OVERVIEW: Bodybuilding.com’s search listing was in a list only format. The goal of this project was to make search and category pages into a grid format. The goal of this project was to bring us up to industry standards and to increase conversion for products that were currently on page 2 of listings.
MY ROLE: UX Designer, UX Researcher, and Information Architect
DELIVERABLES: Competitive Research, Search Data, Personas, Information Architecture, UI Design
PROCESS:

TOOLS:

ANALYZE: Since this was a straight forward request, there wasn’t much analytics to pull up. However, when looking at some of the data coming out of Google Analytics, we noticed that not users were not using the product filters, they were “pogo-sticking” from page to page to compare products.

I escalated these findings to the Project Manager and stakeholders to add filter re-design to the scope of work. By presenting compelling data and building a the user journey map, the team was able to identify with the user and increased the scope of work.
I also did quite a bit of competitive research to see what information E-Commerce sites displayed on product block and how many per row.

IDEATE: I started capturing the product data available and began ranking the information by user needs. We identified that name, brand, promotion, price, and rating were the primary. However, when using filters it was important to show the filtered meta data as well. Example: if a user filters by “contains 24 grams of protein or more” that meta data should be displayed within the product block.
Building out the product blocks I realized that we should unify the product block throughout the entire site. So I expanded the scope to look at how other areas of the site would utilize this new product block. The main areas were homepage and recommendation zones.

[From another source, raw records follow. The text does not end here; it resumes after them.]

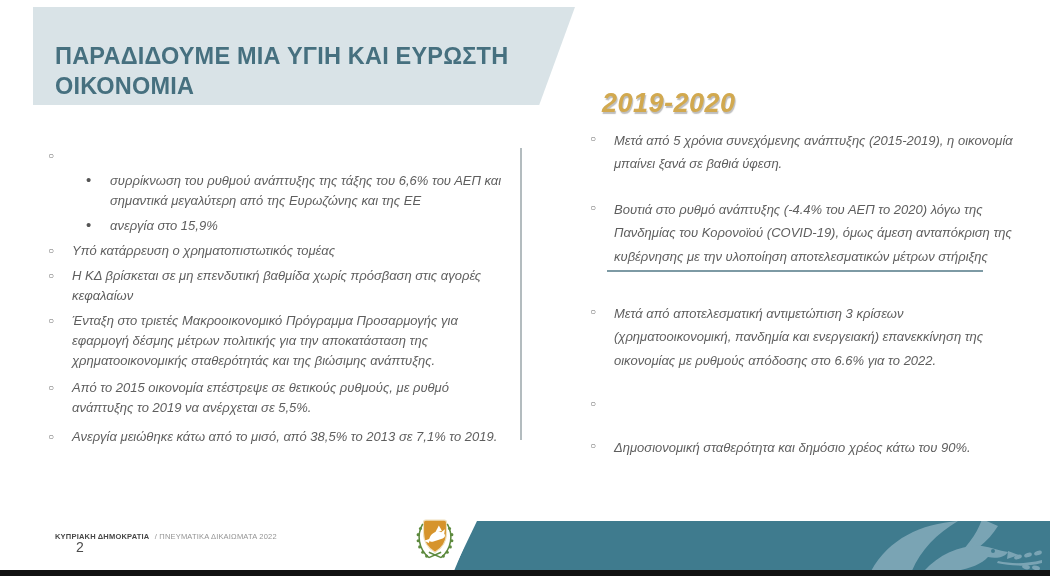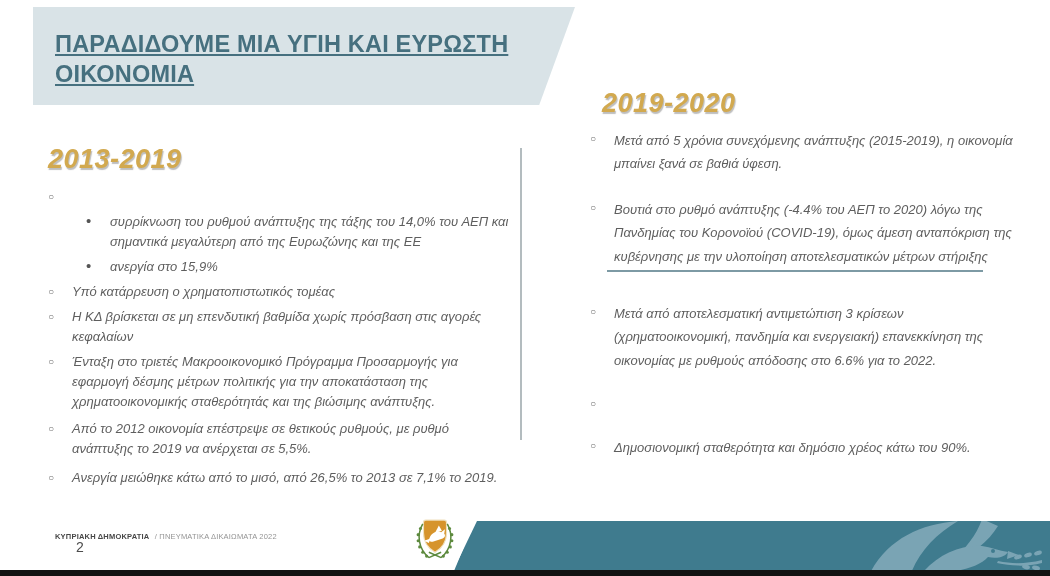--- a/index.html
+++ b/index.html
@@ -2,22 +2,22 @@
 <html><head>
 <meta charset="utf-8">
 <style>
   html,body{margin:0;padding:0;background:#ffffff;}
   .slide{position:relative;width:1050px;height:576px;background:#ffffff;overflow:hidden;
          font-family:"Liberation Sans",sans-serif;}
 
   
   .header-band{position:absolute;left:33px;top:7px;width:542px;height:98px;
     background:#d9e3e7;clip-path:polygon(0 0,100% 0,93.4% 100%,0 100%);}
-  .slide-title{position:absolute;left:22px;top:22px;width:478px;
-    font-size:23.5px;font-weight:bold;line-height:1.28;color:#46707f;letter-spacing:.2px;text-decoration:underline;}
+  .slide-title{position:absolute;left:22px;top:34px;width:478px;
+    font-size:23.5px;font-weight:bold;line-height:1.28;color:#46707f;letter-spacing:.2px;}
 
   
   .gold-heading{font-style:italic;font-weight:bold;font-size:27px;color:#d2a94f;
     text-shadow:1px 2px 1px rgba(110,110,110,.45);letter-spacing:.5px;line-height:1;}
 
   
   .col-left{position:absolute;left:48px;top:146px;width:465px;}
   .col-left .gold-heading{margin:0 0 14px 0;}
   .col-right{position:absolute;left:590px;top:90px;width:432px;}
   .col-right .gold-heading{margin-left:12px;}
@@ -58,52 +58,51 @@
 </head>
 <body>
 
 <div class="slide">
 
   <div class="header-band">
     <div class="slide-title">ΠΑΡΑΔΙΔΟΥΜΕ ΜΙΑ ΥΓΙΗ ΚΑΙ ΕΥΡΩΣΤΗ ΟΙΚΟΝΟΜΙΑ</div>
   </div>
 
   <div class="col-left">
-    <div class="gold-heading">2013-2019</div>
     <ul class="bullets">
       <li>
         <span class="glyph g-circle">○</span>
       </li>
       <li class="sub">
         <span class="glyph">•</span>
-        <span class="btxt">συρρίκνωση του ρυθμού ανάπτυξης της τάξης του 14,0% του ΑΕΠ και σημαντικά μεγαλύτερη από της Ευρωζώνης και της ΕΕ</span>
+        <span class="btxt">συρρίκνωση του ρυθμού ανάπτυξης της τάξης του 6,6% του ΑΕΠ και σημαντικά μεγαλύτερη από της Ευρωζώνης και της ΕΕ</span>
       </li>
       <li class="sub">
         <span class="glyph">•</span>
         <span class="btxt">ανεργία στο 15,9%</span>
       </li>
       <li>
         <span class="glyph g-circle">○</span>
         <span class="btxt">Υπό κατάρρευση ο χρηματοπιστωτικός τομέας</span>
       </li>
       <li>
         <span class="glyph g-circle">○</span>
         <span class="btxt">Η ΚΔ βρίσκεται σε μη επενδυτική βαθμίδα χωρίς πρόσβαση στις αγορές κεφαλαίων</span>
       </li>
       <li>
         <span class="glyph g-circle">○</span>
         <span class="btxt">Ένταξη στο τριετές Μακροοικονομικό Πρόγραμμα Προσαρμογής για εφαρμογή δέσμης μέτρων πολιτικής για την αποκατάσταση της χρηματοοικονομικής σταθερότητάς και της βιώσιμης ανάπτυξης.</span>
       </li>
       <li style="margin-top:7px">
         <span class="glyph g-circle">○</span>
-        <span class="btxt">Από το 2012 οικονομία επέστρεψε σε θετικούς ρυθμούς,  με ρυθμό ανάπτυξης το 2019 να ανέρχεται σε 5,5%.</span>
+        <span class="btxt">Από το 2015 οικονομία επέστρεψε σε θετικούς ρυθμούς,  με ρυθμό ανάπτυξης το 2019 να ανέρχεται σε 5,5%.</span>
       </li>
       <li style="margin-top:9px">
         <span class="glyph g-circle">○</span>
-        <span class="btxt">Ανεργία μειώθηκε κάτω από το μισό, από 26,5% το 2013 σε 7,1% το 2019.</span>
+        <span class="btxt">Ανεργία μειώθηκε κάτω από το μισό, από 38,5% το 2013 σε 7,1% το 2019.</span>
       </li>
     </ul>
   </div>
 
   <div class="v-divider"></div>
 
   <div class="col-right">
     <div class="gold-heading">2019-2020</div>
     <ul class="bullets">
       <li>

VALIDATE: Because the change to the product listing wasn’t a major change, we did not do any user testing prior to jumping into full design comps. However, we do perform several user interviews and surveys to identify what filters were most important on each category. Because we have over 200 categories, we decided to only research the top 10 and plan on rolling out the other categories on a case by case basis.
DEPLOY: As with most deployments, leading up we had to break out the various feature sets into version. The main product block has been deployed to search and is reusable on homepage and recommendation zones, but has not been deployed to category pages. Also, content integrated into search results is being deployed as an A/B test to ensure product conversion doesn’t decline.

LEARN: This project started out as a small request, but we ended up learning a lot about how our users are using search and category listings. It allowed us to escalate and address important usability issues. After deploying the new product block it increased conversion for products that had previously only been on page 2 of SERPs. It also improved our engineering deployments for other projects by creating a reusable product block.